Another implication of the findings is in relation to New Zealand’s tail of literacy underachievement. The consistency of the findings of this research with
other studies which investigated teachers’ linguistic knowledge, conducted in New Zealand and overseas, is concerning in terms of the literacy achievement gap between good and poor readers in New Zealand primary schools identified in international assessments (Mullis et al., 2012; Tunmer et al., 2008, 2013a). There is a danger that this gap might not reduce, but continue to widen, or at least maintain the status quo, unless the Ministry of Education reviews its current policies on literacy practice in New Zealand primary schools (Patel, 2010; Tunmer et al., 2013a). New Zealand’s mean scores have remained stable; the literacy achievement gap between good and poor readers has not reduced, and the same top-down constructivist whole language approach to teaching literacy, which emphasises meaning-based instruction, has continued to be maintained. The Literacy Experts Group (1999) and the Education and Science Committee (2001) both advocated the inclusion of phonological instruction in their reports to the Ministry of Education. Consistent with findings from overseas studies, research studies conducted in New Zealand demonstrated that explicit instruction in phonemic awareness helps struggling readers learn to read and helps to negate the effects of differences in the literate cultural capital children bring when they start school (Greaney & Arrow, 2012; Nicholson, 2003; Ryder et al., 2008). For all children to have an equal opportunity for success in reading, educational practices must respond to the differences in the literate cultural capital that children begin school with (Nicholson, 2003; Ryder et al., 2008; Tunmer et al., 2013a).
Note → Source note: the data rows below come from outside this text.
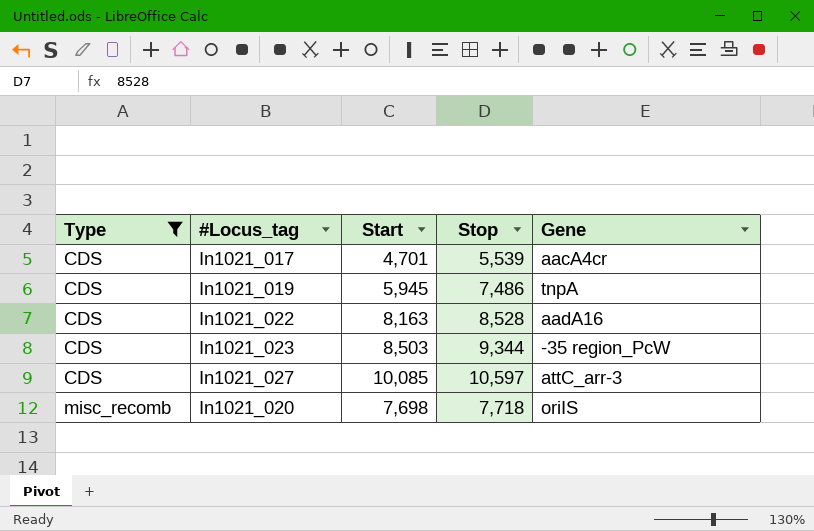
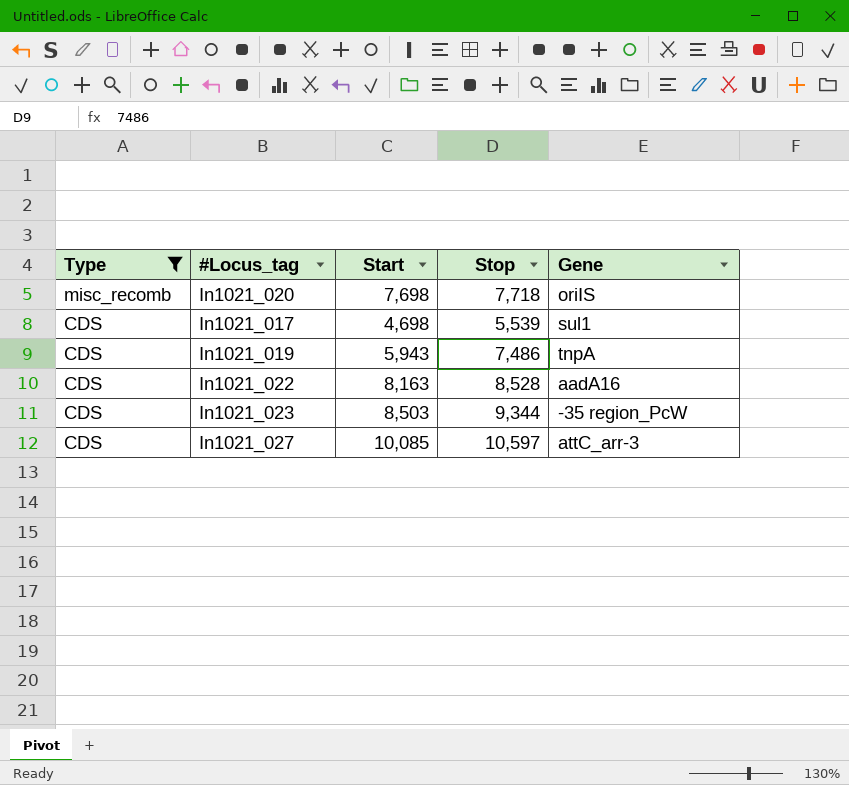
row order: Type ascending -> Type descending
In1021_017 | Start: 4,701 -> 4,698
In1021_017 | Gene: aacA4cr -> sul1
In1021_019 | Start: 5,945 -> 5,943

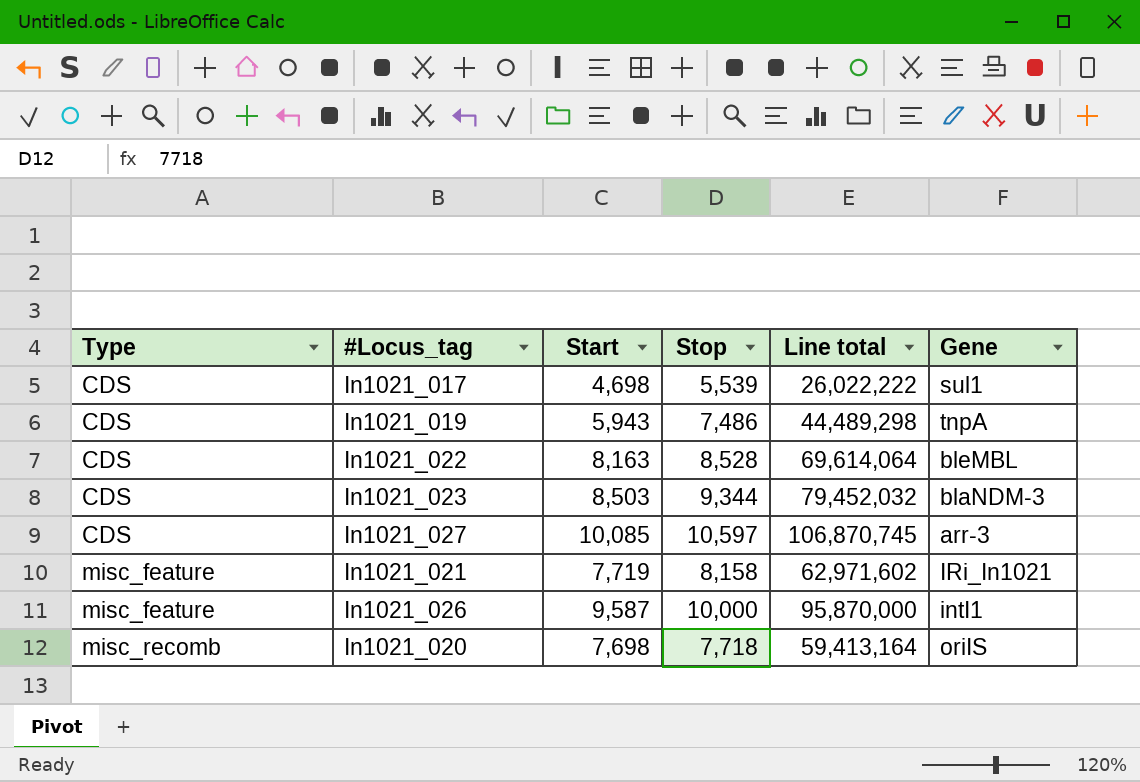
filter: Type != misc_feature -> none
row order: Type descending -> Type ascending
column Line total | formula: none -> [Start] * [Stop]
In1021_022 | Gene: aadA16 -> bleMBL
In1021_023 | Gene: -35 region_PcW -> blaNDM-3
In1021_027 | Gene: attC_arr-3 -> arr-3

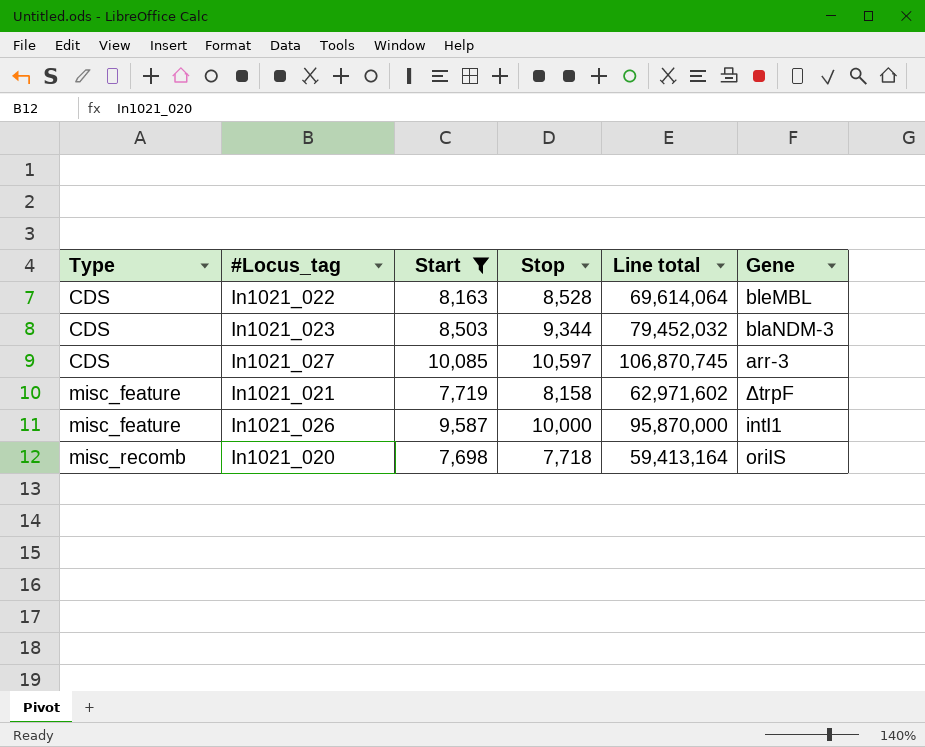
filter: none -> Start >= 7,698
In1021_021 | Gene: IRi_In1021 -> ΔtrpF

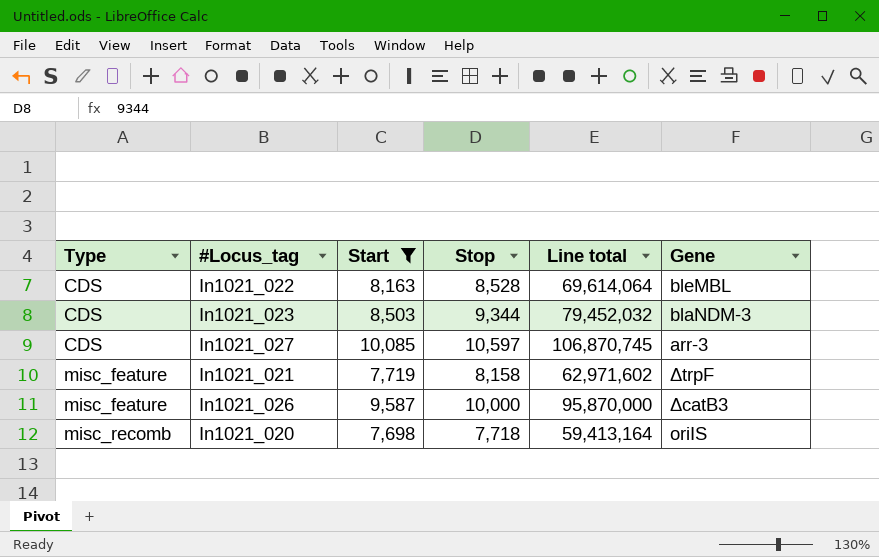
In1021_026 | Gene: intI1 -> ΔcatB3

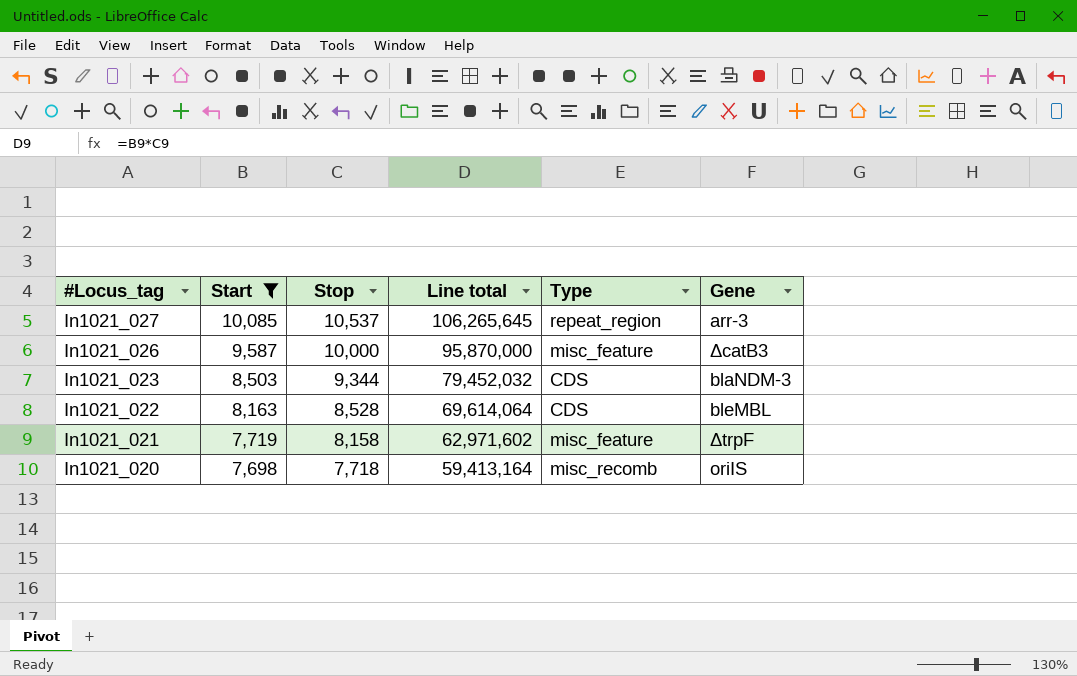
row order: Type ascending -> #Locus_tag descending
column Type | position: 1 -> 5
In1021_027 | Stop: 10,597 -> 10,537
In1021_027 | Line total: 106,870,745 -> 106,265,645
In1021_027 | Type: CDS -> repeat_region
However, under New Zealand’s current approach to teaching literacy it is dependent on the phonemic awareness knowledge of the teacher, and their
understanding of its role in learning to read, as to whether those struggling readers have access to explicit phonemic awareness instruction. The researcher does not intend to suggest that explicit phonemic awareness or phonological-based
decoding instruction on its own will reduce the gap, but rather that the inclusion of explicit phonemic awareness instruction and decoding instruction into the current whole language approach would result in a more balanced approach to teaching literacy, allowing teachers to have the knowledge necessary in all areas to meet the differing learning needs of all children, particularly struggling readers (Patel, 2010; Pressley, 2006; Tunmer et al., 2013a, 2003). To be successful at teaching reading, teachers need to have access to all the knowledge and essential tools they need to be able to differentiate their instruction (Patel, 2010).